W Śląskim Centrum Chorób Serca otwarto nową Pracownię Elektrofizjologii i Stymulacji Serca. Znajduje się w niej sala zabiegowa wykorzystywana m.in. do zabiegów implantacji urządzeń wszczepialnych, takich jak: stymulatory, kardiowertery-defibrylatory i układy do terapii resynchronizującej pracę serca.
Pracownia Elektrofizjologii i Stymulacji Serca wyposażona w salę hybrydową
Pracownia posiada także salę hybrydową, w której będą wykonywane bardziej złożone zabiegi i procedury. Będą w niej przeprowadzane między innymi zabiegi ablacji, polegające na znalezieniu i unieszkodliwieniu tkanek serca, odpowiedzialnych za nieprawidłowe przewodzenie impulsów elektrycznych. Sala będzie wykorzystywana także do leczenia powikłań zabiegów elektroterapii, na przykład do usuwania elektrod czy całych urządzeń wszczepialnych u pacjentów, u których doszło do infekcji lub uszkodzenia tych układów. “Tego typu zabiegi muszą być przeprowadzone w odpowiednim zabezpieczeniu. Dotychczas przeprowadzaliśmy je w Klinice Kardiochirurgii. Konieczność przenoszenia pacjenta oczekującego na zabieg do innej kliniki może wiązać się z niepotrzebnym stresem chorego, dlatego nowa pracownia i lepsze warunki, jakie możemy zaoferować naszym pacjentom, cieszą nas tym bardziej” – mówi prof. Zbigniew Kalarus, kierownik I Katedry i Oddziału Klinicznego Kardiologii, Wrodzonych Wad Serca i Elektroterapii SCCS w Zabrzu.
Uczestniczący w uroczystym otwarciu pracowni minister Łukasz Szumowski podkreślał, że epidemia migotania przedsionków i związane z nią udary niedokrwienne mózgu to wciąż duże wyzwanie zdrowotne i społeczne, tym większe im mocniej starzeje się społeczeństwo. “Rozwiązaniem jest dostarczanie pacjentom sprawdzonych rozwiązań z zakresu nowoczesnej, efektywnej i dostępnej diagnostyki oraz terapii arytmii” – tłumaczył minister zdrowia.

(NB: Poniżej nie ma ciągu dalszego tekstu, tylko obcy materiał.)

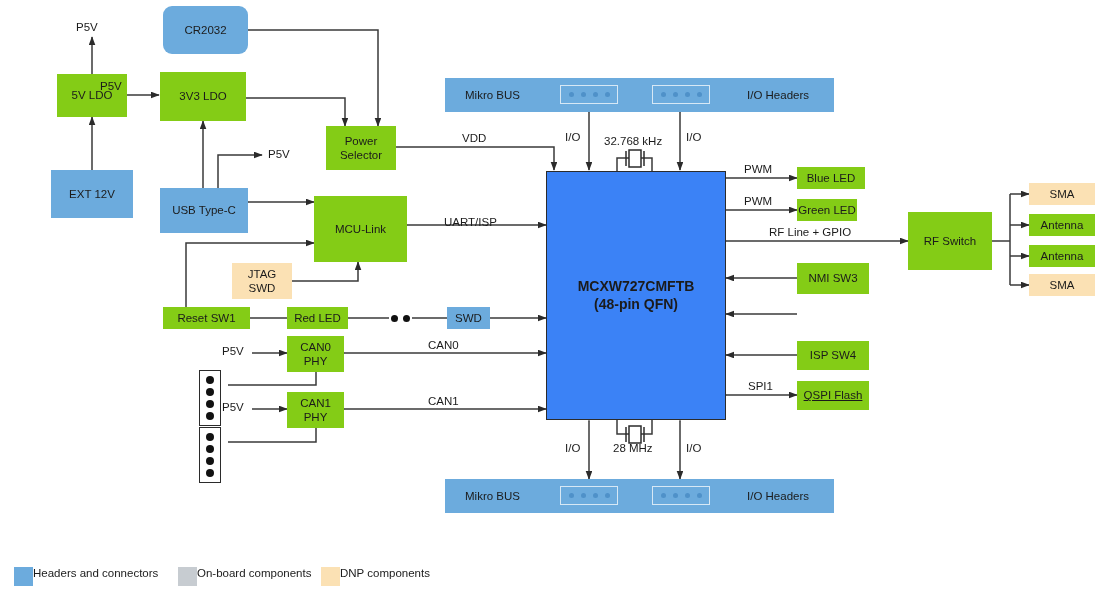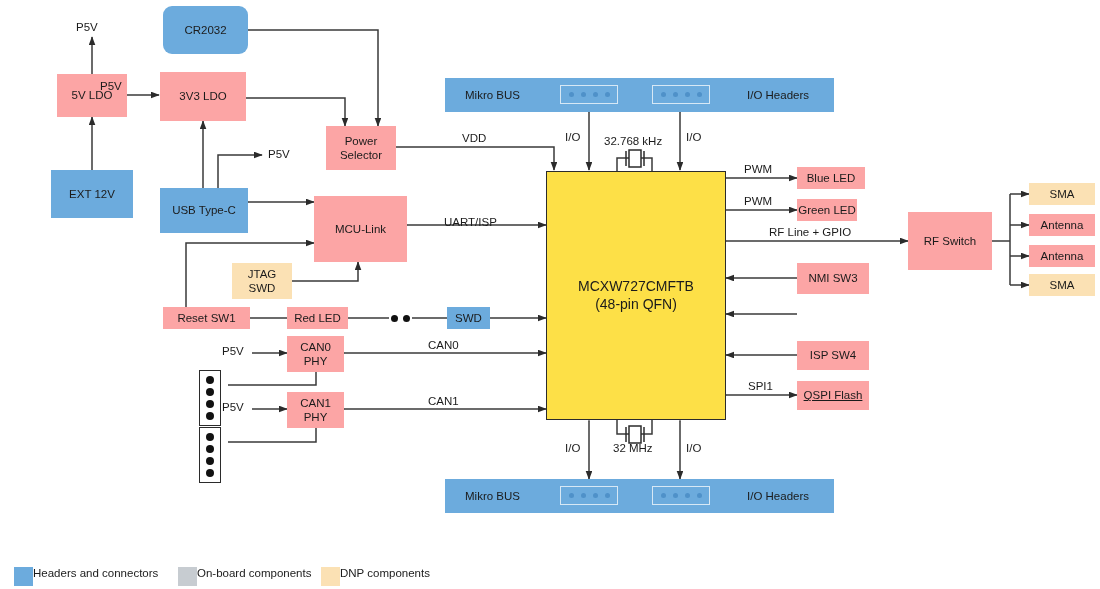"5V LDO" .gray { background: #fca5a5 -> #84cc16 }
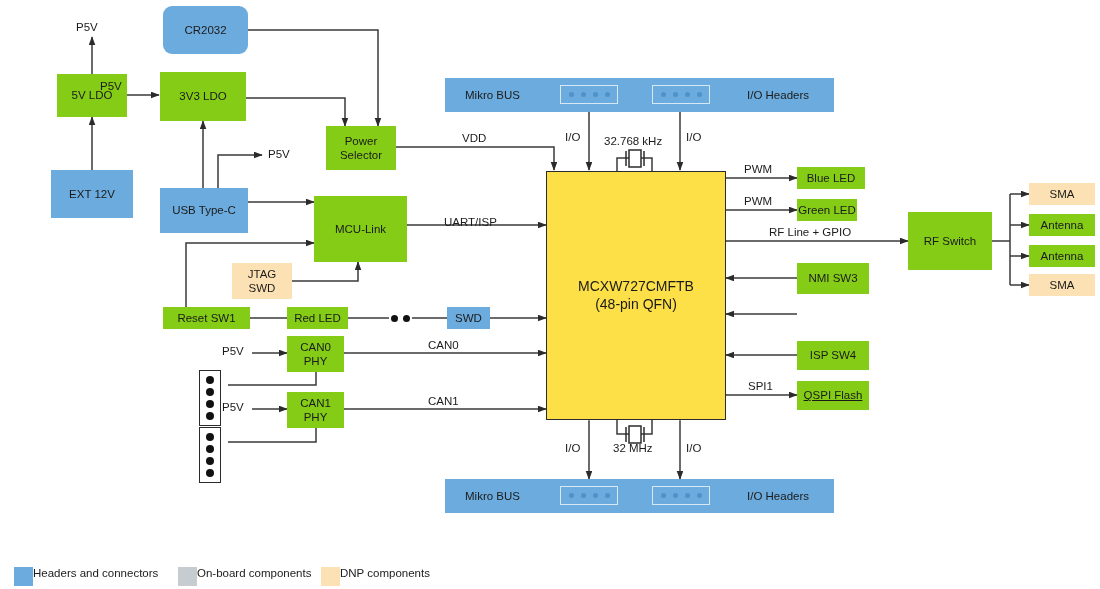"MCXW727CMFTB" .white { background: #fde047 -> #3b82f6; font-weight: normal -> bold }
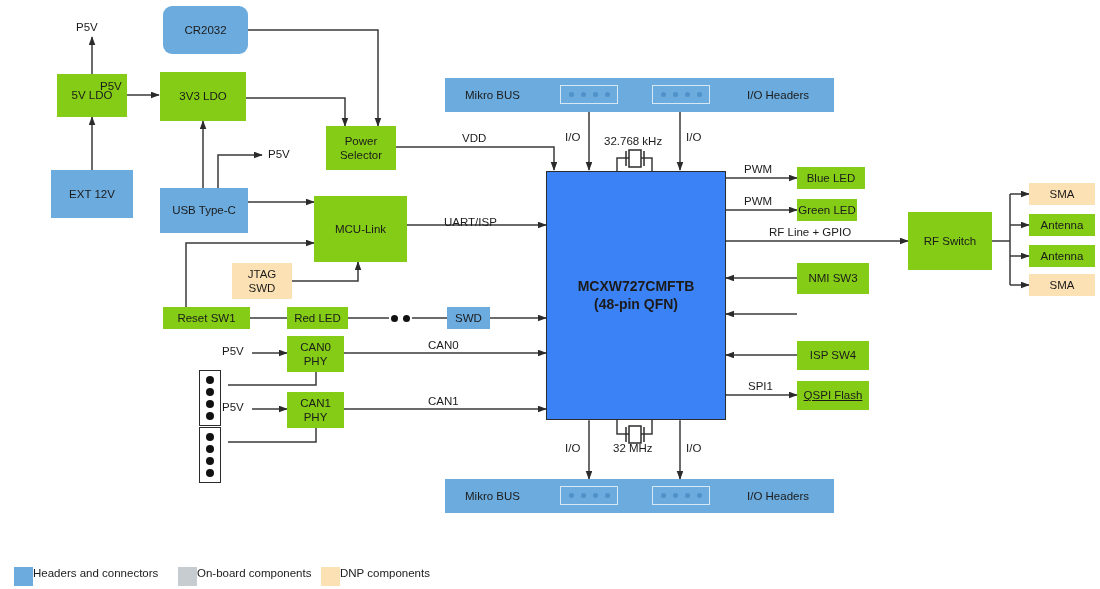"32 MHz" span.lbl { text: 32 -> 28 }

“Elektroterapia to ważna dziedzina współczesnej kardiologii, potrzebna coraz liczniejszej grupie pacjentów. Rośnie zapotrzebowanie na zabiegi ablacji, a także na złożone procedury hybrydowe, wykonywane w zabezpieczeniu kardiochirurgicznym – stąd inwestycja Śląskiego Centrum Chorób Serca właśnie w ten profil pracowni” – wskazywał prof. Piotr Przybyłowski, dyrektor medyczny w Śląskim Centrum Chorób Serca w Zabrzu.
Nowoczesne technologie do zabiegów i monitorowania
Pracownia posiada dwa stoły operacyjne z nowoczesnymi systemami rentgenowskimi – angiografami. Ma ona charakter multimodalnościowy, pozwalający wykorzystywać wiele sposobów obrazowania i nakładania na siebie wcześniej wykonanych obrazów serca. Każdy z trzech dostępnych w Pracowni nowoczesnych systemów monitorowania serca w 3D posiada nieco odmienne funkcje. Różne wielopolowe elektrody pozwalają „zmapować”, czyli znaleźć i określić źródła arytmii łatwiej, szybciej i bardziej precyzyjnie niż w przypadku tradycyjnych procedur zabiegowych.
“W naszej nowej pracowni będziemy mogli wykonywać zarówno ablacje endokardialne, jak i epikardialne. Wiadomo, że u części pacjentów, głównie z niedokrwiennym uszkodzeniem mięśnia sercowego, dochodzi do powstawania zmian odpowiedzialnych za powstawanie zaburzeń rytmu na powierzchni serca, a nie w środku organu. W związku z tym klasyczny zabieg wykonywany z dostępu przeznaczyniowego nie pozwala na usunięcie tego rodzaju arytmii. Rozwiązaniem jest zabieg przeprowadzany z nakłuciem worka osierdziowego, wprowadzeniem elektrody i zastosowaniem aplikacji na zewnątrz serca. Taki zabieg musi być przeprowadzony w zabezpieczeniu kardiochirurgicznym – będzie odtąd wykonywany w nowej pracowni hybrydowej” – mówi dr hab. n. med. Oskar Kowalski, kierownik pracowni.